If you operate a commercial pool or spa, such as a swim club, hotel, resort, etc – ADA requires that a pool lift be installed to assist people with disabilities.
If your facility is finally coming up to code, or if this is a new swimming pool, you’ll soon be planning to install a new pool lift.
The first thing to keep in mind is the ADA Guidelines for Pool Lift Placement. These specify where pool lifts can and cannot be installed.
- Lift Location. The first requirement states that the lift should lower into a section of the pool no deeper than 48″. There are two exceptions to the rule – if the pool is deeper than 48″, and if there are more than one pool lift, only one need be installed at a 48″ water depth. The lift should also be located at least 3 feet from any skimmer, pool light or wall return.
- Seat Location. The seat centerline should be 16″ away from the edge of the pool, and have clear space of 36″ minimum on the opposite side of the seat and in front of the seat. The deck must not slope greater than 1:48, and provide good traction for wheel chair use.
- Submerged Depth. The pool lift should be designed and installed so that it will submerge the seat a minimum of 18″ below the water level.

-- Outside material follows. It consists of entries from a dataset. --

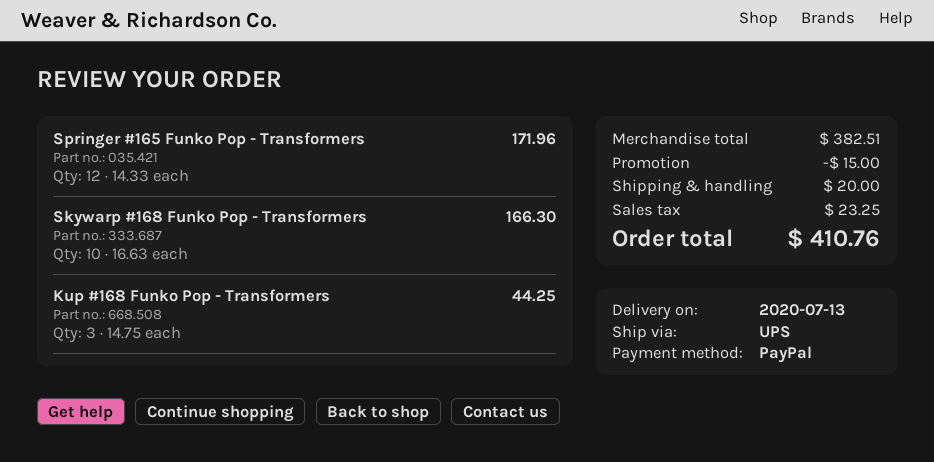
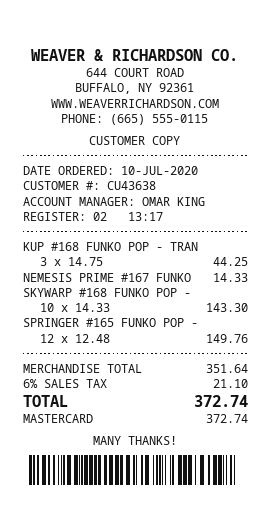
payment method: PayPal -> Mastercard
Springer #165 Funko Pop - Transformers: 12 x 14.33 = 171.96 -> 12 x 12.48 = 149.76
Skywarp #168 Funko Pop - Transformers: 10 x 16.63 = 166.30 -> 10 x 14.33 = 143.30
NEMESIS PRIME #167 FUNKO: none -> 1 x 14.33 = 14.33
subtotal: 382.51 -> 351.64
discount: 15.00 -> none
shipping: 20.00 -> none
tax: 23.25 -> 21.10
total: 410.76 -> 372.74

Once your location for installation is determined, you can begin to install the pool lift. Check the Owner’s Manual – every pool lift has different requirements. Some can be installed into a standard 4″ thick concrete deck, while others need to have a thicker pad of concrete poured to support the chair lift safely.
POOL LIFT RETROFIT OR NEW INSTALLATION
Depending on the model of pool lift you select, the installation requirements will differ. Some lifts have a single post, which slides into an anchor socket. Other lifts have a plate, called a ‘Jig’, with 3 or 4 bolts that stick up out of the concrete.Many pool lift models allow a retrofit option using a hole saw and epoxy. Drill several large holes through the pool deck, and using 2-part epoxy sealant, fill the holes to secure the mounting plate to the deck.
However, the concrete thickness required can be as much 6″, 8″ or even 10″ on certain pool lift models. For other ADA pool lifts, such as the iLift, the Multi-Lift, and the Pathfinder, a standard 4″ thick pool deck will suffice, making installation easier.
Making this hole saw type of installation is complicated because the mounting plate or anchor socket needs to be bonded, in accordance with local codes. See below for more information.
We have twenty Pool Lifts in stock – and they all have different installation requirements. It’s best to read the owner’s manual / installation guide thoroughly before you purchase and install a new pool lift.
POURING A POOL LIFT PAD
Some pool lifts have a jig that needs to be installed in extra-thick concrete, 6-8 inches thick. Since most pool decks are only 4″ thick – you’ll start by marking off the required area, and cutting it with a concrete saw. Break it up with a sledge hammer or jack hammer and remove the rubble.
Remove the gravel, and dig down 4-8″ (be careful of pipes and conduit). Install 4 rods of rebar at 2″ from the bottom and 4 more 2″ from the top of your slab, running in opposite directions. Tie the rebar into the existing deck, and tie your mounting plate into the grid, if possible.
At the correct time and depth, place your bonded mounting jig or post anchor into the cement bed. Continue pouring concrete to the specified thickness. Keep the jig level while curing. Finish the surface, feathering up to the edge of the jig or post.
BONDING YOUR POOL LIFT
In most areas, there will be a requirement to connect the pool lift into the pool’s bonding grid, which is a bare copper wire that runs around the pool, connecting the pool shell, lights, ladders and rails together.
In most cases, the mounting jig or post anchor will have a bonding lug attached to it, which needs to be connected to the existing bonding loop, or you may be able to bond the mounting plate to the pool deck rebar grid.
If you are installing a pool lift post or jig with a hole saw, connecting the bonding wire may require some creativity, and may need to run under the deck to the edge, whereas if you remove a replace with a new pad, it’s easier to make the bonding connection. An electrician with familiarity with local bonding codes for swimming pools should be consulted or hired to made a correct connection, if needed.
Unfortunately, there is no one way to install a pool lift – all of the 20+ fixed pool lifts that we sell have different deck attachments and thus different procedures for installing. So, as an installation guide – this blog post fails miserably, but ~ here’s a few key takeaways:
- Select a proper location for your pool lift, before you buy a pool lift.
- Read the Installation manual thoroughly, before you buy a pool lift.
- Plan to bond the lift, in accordance with local and national codes.
One more thing – it’s a good idea to check with your local county official or inspector before installation, just to be sure that he approves of your location, installation and bonding.